L’ADN, solution a long terme pour le stockage des données numériques ?

Un portrait de Rosalind Franklin est accroché au mur du Bill and Melinda Gates Center for Computer Science and Engineering de l’université de Washington à Seattle, aux États-Unis.

Le portrait, qui date de cinq ans, est une peinture à l’encre acrylique noire de Franklin sur un collage de près de 2000 photographies. Ces images sont toutes des instantanés de souvenirs précieux soumis par le public à Luis Ceze, professeur d’informatique et d’ingénierie. Mais la véritable surprise réside dans le support utilisé pour peindre Franklin. L’encre acrylique contient de l’ADN synthétique codé avec toutes les informations numériques nécessaires pour reproduire chaque photographie du collage. Les photos ont été encodées dans l’ADN qui a ensuite été appliqué sous forme d’encre pour créer un portrait de Rosalind Franklin, l’une des pionnières de la recherche sur l’ADN », explique Karin Strauss, responsable principale de la recherche chez Microsoft Research à Washington (États-Unis).

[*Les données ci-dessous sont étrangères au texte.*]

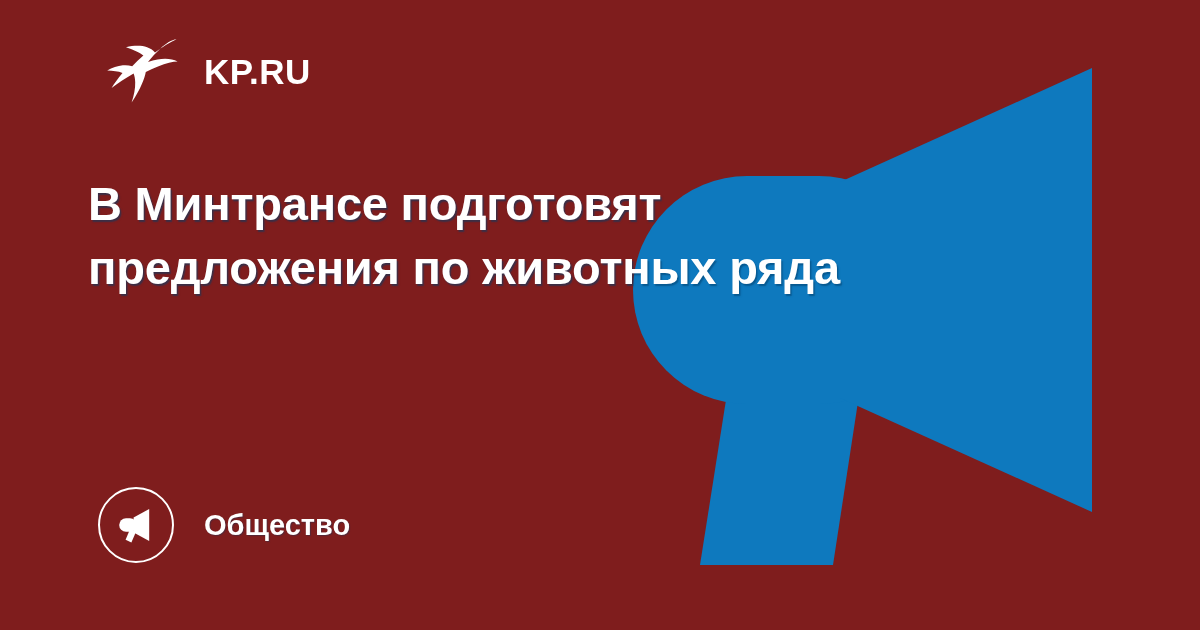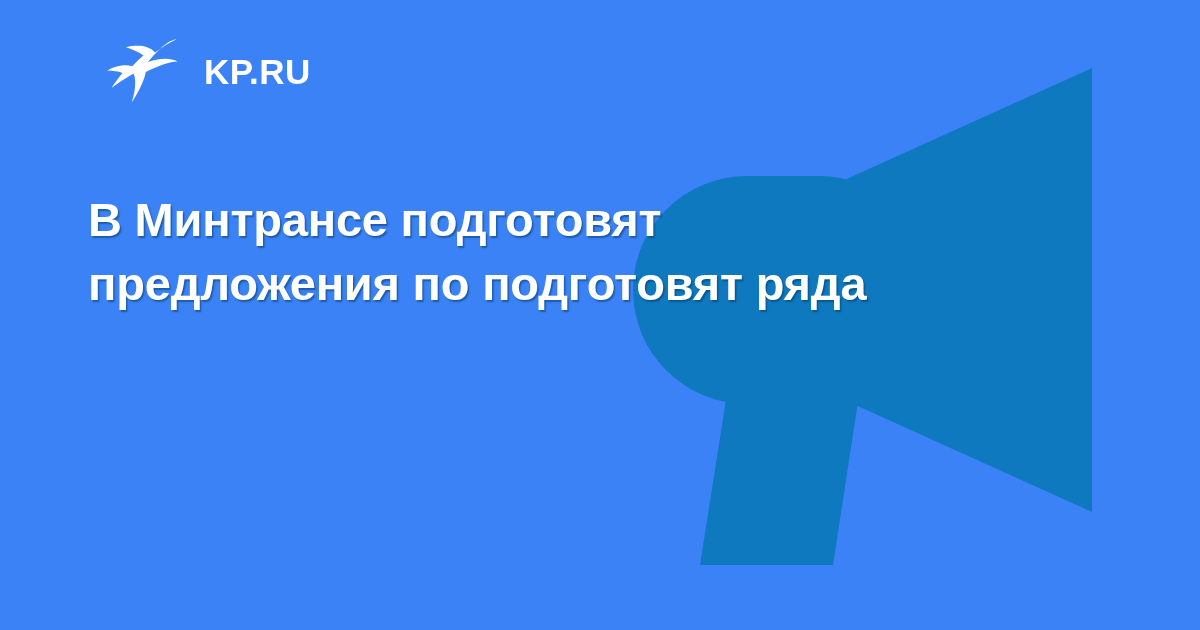--- a/index.html
+++ b/index.html
@@ -13,7 +13,7 @@
     width: 1200px;
     height: 630px;
     overflow: hidden;
-    background: #3b82f6;
+    background: #7f1d1d;
     font-family: "Liberation Sans", "DejaVu Sans", sans-serif;
     -webkit-font-smoothing: antialiased;
   }

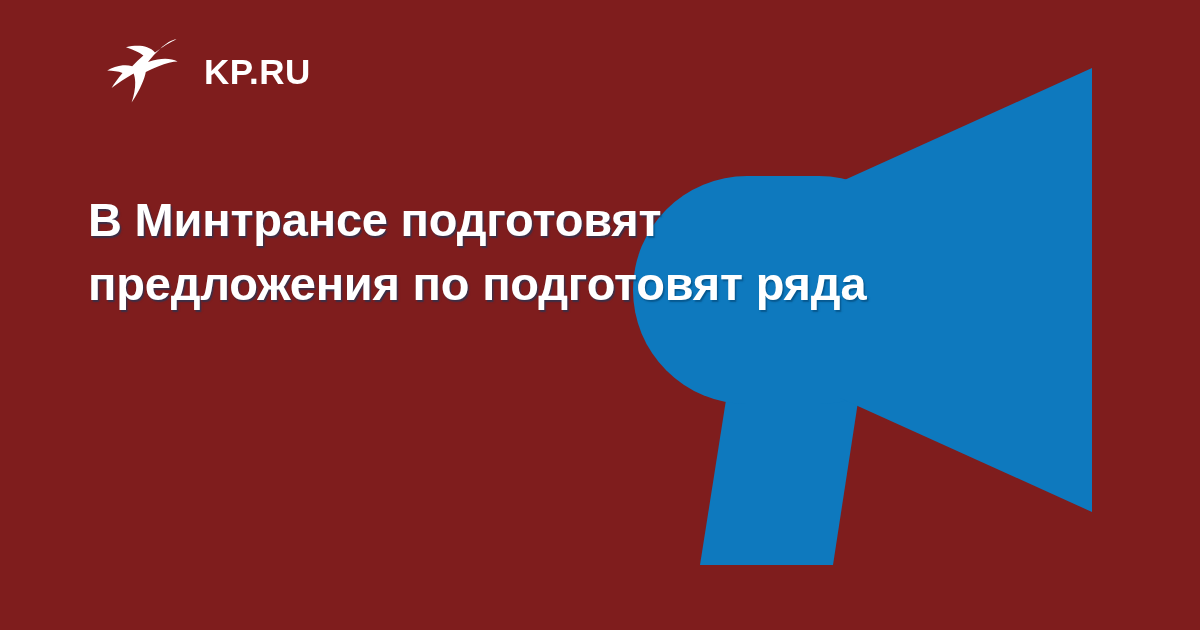--- a/index.html
+++ b/index.html
@@ -58,7 +58,7 @@
   #headline {
     position: absolute;
     left: 88px;
-    top: 188px;
+    top: 172px;
     width: 1000px;
     color: #ffffff;
     font-size: 47px;

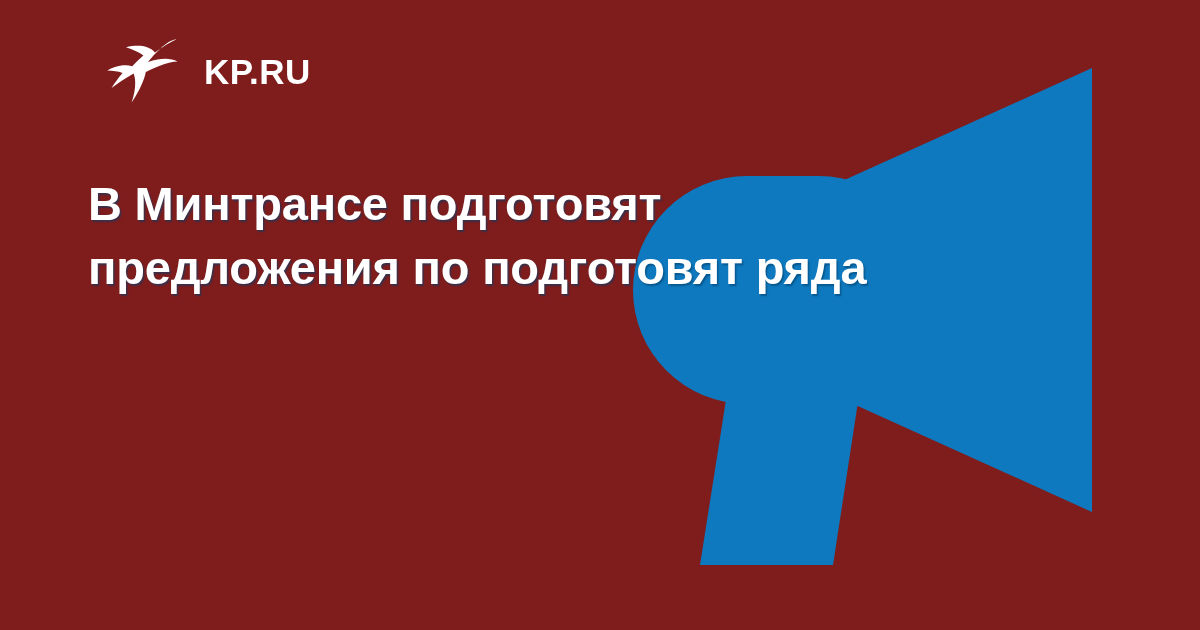--- a/index.html
+++ b/index.html
@@ -154,7 +154,7 @@
 
   <div id="headline">
     <span class="hl-line">В Минтрансе подготовят</span>
-    <span class="hl-line">предложения по подготовят ряда</span>
+    <span class="hl-line">предложения по животных ряда</span>
   </div>
 
 

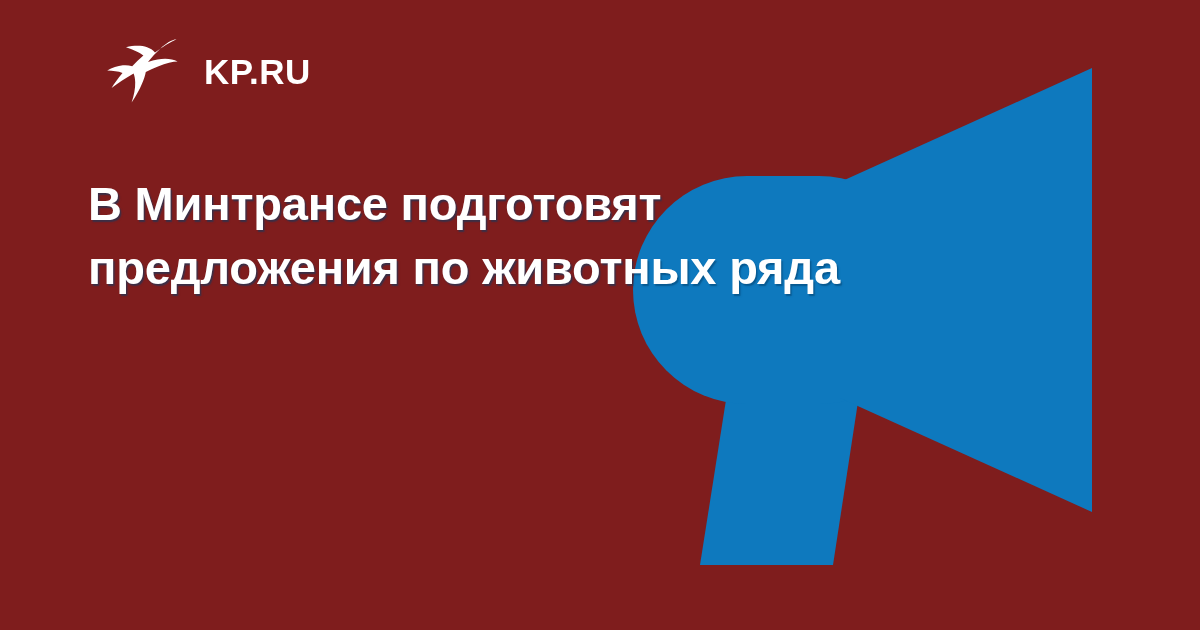--- a/index.html
+++ b/index.html
@@ -157,6 +157,21 @@
     <span class="hl-line">предложения по животных ряда</span>
   </div>
 
+  <div id="category-row">
+    <div id="category-icon-circle">
+      <svg viewBox="0 0 40 40" xmlns="http://www.w3.org/2000/svg" aria-hidden="true">
+        <g fill="#ffffff">
+
+          <path d="M14.2 23.8 L20.2 26.2 L15.4 37.4 L9.6 34.8 Z"></path>
+
+          <rect x="3.2" y="13.2" width="17.6" height="13.6" rx="6.8" ry="6.8"></rect>
+
+          <path d="M17.6 12.6 L33.2 4.0 L33.2 36.0 L17.6 27.4 Z"></path>
+        </g>
+      </svg>
+    </div>
+    <div id="category-label">Общество</div>
+  </div>
 
 </div>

Source: © Kate Thompson/Dennis Wise/University of Washington

La logistique du stockage et de la récupération des données ADN varie selon les projets de démonstration, mais les principales étapes sont les mêmes. Tout d’abord, les données sont encodées dans un modèle de bases nucléotidiques, de la même manière qu’elles sont actuellement encodées dans des zéros et des uns. Des copies multiples de brins d’ADN avec ce modèle de bases sont ensuite synthétisées en laboratoire. L’ADN est ensuite stocké pendant un certain temps. Pour récupérer l’information, le schéma des bases de l’ADN est lu à l’aide de technologies de séquençage (qui ont été développées à l’origine à des fins de recherche génomique et médicale). L’ADN peut être récupéré à partir du portrait de Franklin réalisé par Ceze, par exemple, en grattant un peu de peinture.

Source: © Robert Grass, ETH Zurich

L’ADN est ce que la nature a évolué pour stocker les informations dont tous les organismes vivants ont besoin pour croître, se reproduire et fonctionner. Stocké correctement, il peut durer plusieurs milliers d’années. Ces dernières années, des scientifiques ont lu l’ADN de dents de mammouths vieilles d’un million d’années et ont trouvé des traces de limules et de mastodontes dans de l’ADN environnemental vieux de deux millions d’années. L’ADN dure très, très longtemps, surtout s’il est stocké sans oxygène, sans eau et dans l’obscurité », explique Emily Leproust, directrice générale de Twist Bioscience à San Francisco (États-Unis).

Il est également très probable que les générations futures conserveront la capacité de lire l’ADN. L’ADN est tellement important pour la santé humaine qu’il sera toujours possible de le lire.

Avant que le stockage des données d’ADN ne devienne courant, deux obstacles majeurs doivent être surmontés : le coût de la synthèse et du séquençage de l’ADN doit baisser et la vitesse doit augmenter. Des efforts considérables sont actuellement déployés pour atteindre ces objectifs. Il est toutefois peu probable que le stockage des données de l’ADN soit un jour suffisamment bon marché ou rapide pour remplacer totalement le stockage des données électroniques. On s’attend plutôt à ce qu’il comble des créneaux sur le marché à des fins telles que l’archivage de données qui doivent être stockées pendant une période plus longue sans avoir besoin d’être lues très souvent. Les données de cette catégorie comprennent les données culturelles importantes, les documents juridiques et les informations gouvernementales vitales. J’ai discuté avec les Archives nationales du Royaume-Uni et avec la British Library », explique Thomas Heinis, professeur d’informatique à l’Imperial College de Londres (Royaume-Uni).